The Other Side of the World, Stephanie Bishop (novel): A woman abandons her family after moving from England to Australia with ex-pat bi-racial Indian husband and two young daughters.  Wherever you go, there you are, early 60s version? Post-partum blues? Separation anxiety? Too much sun deprivation depression? Beautifully written in large part, don’t look too deep for explanations.

The Pond, Claire-Louise Bennett (novel): almost impossible to categorize. Sort of stream of consciousness except nobody really thinks this way to themselves. Not quite chick-lit though the entire book is inside the head of a young woman. Fairly existential in that not much happens and there’s a bit of introspection on what does happen. It is British current exurban life in that the narrator actually texts, lives in a cottage and rides a bike to the local market.

Thomas Hardy, Claire Tomalin: THB read and liked the novel Max Gate by Damien Wilkins last year (covering the last few weeks of Hardy’s long life) and followed it up this year with this straightforward bio of Hardy by Tomalin (author of a terrific bio of Samuel Pepys). Read both Hardy books (and the Pepys bio!): start with the Hardy bio and when future wife #2 shows up switch to the novel and finally come back for the last few chapters of the bio.

Commonwealth, Ann Patchett (novel): Chick-lit? Two families intertwine in the 80s through divorce, skip-a-few-years and the kids grow old and the parents become ancient, right up to modern times (i.e., smart phones). Mostly a happy ending. Some scenes take place in THB’s neck of LA.

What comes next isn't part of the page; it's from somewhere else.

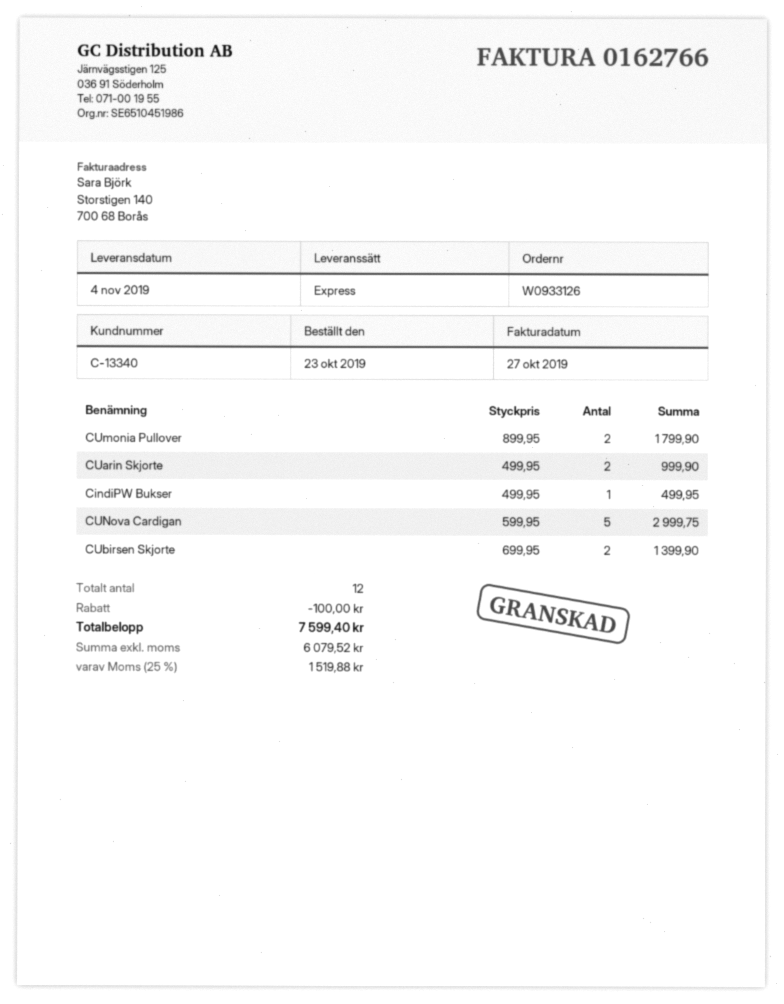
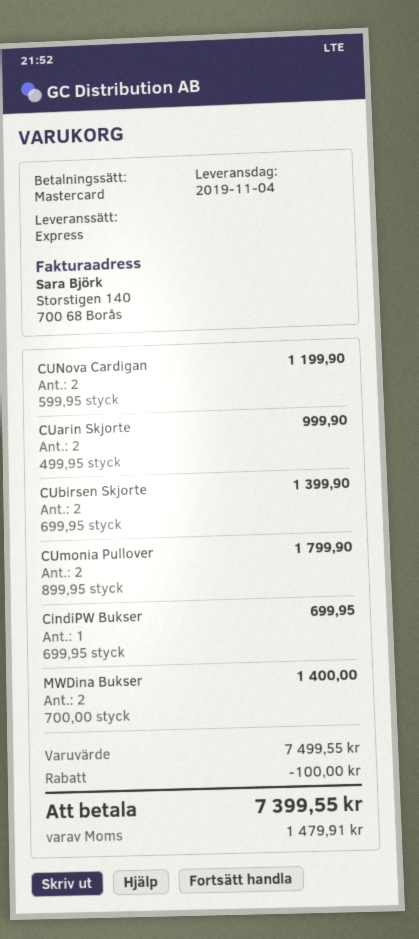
CindiPW Bukser: 1 x 499.95 = 499.95 -> 1 x 699.95 = 699.95
CUNova Cardigan: 5 x 599.95 = 2999.75 -> 2 x 599.95 = 1199.90
MWDina Bukser: none -> 2 x 700.00 = 1400.00
tax: 1519.88 -> 1479.91
total: 7599.40 -> 7399.55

Bel Canto, Ann Patchett (novel): another oldie, from 2001. Really written for opera fans, the story of captives kept too long. So long that the captives and the captors start seeing the humanity in each other. Another “is it chick-lit” book.

Defending the Damned, Inside Chicago’s Cook County Public Defender’s Office, Kevin Davis: Another oldie, covering the late 1990s and early 2000s, giving you the reader an intimate view of the worst of the worst: defending the ugliest murders Chi-town has to offer, and cop murder case in great detail. Well written and great insights on why these clients deserve strong representation.

News of the World, Paulette Jiles (novel): Short, brisk, moving,  it’s a “love” story of an old man (older than THB) and a 10 year-old girl he’s agreed to deliver to her relatives after she was ransomed from Kiowa Indians after four years in captivity. Takes place over several months as they travel towards San Antonio in the mostly lawless 1870s Texas.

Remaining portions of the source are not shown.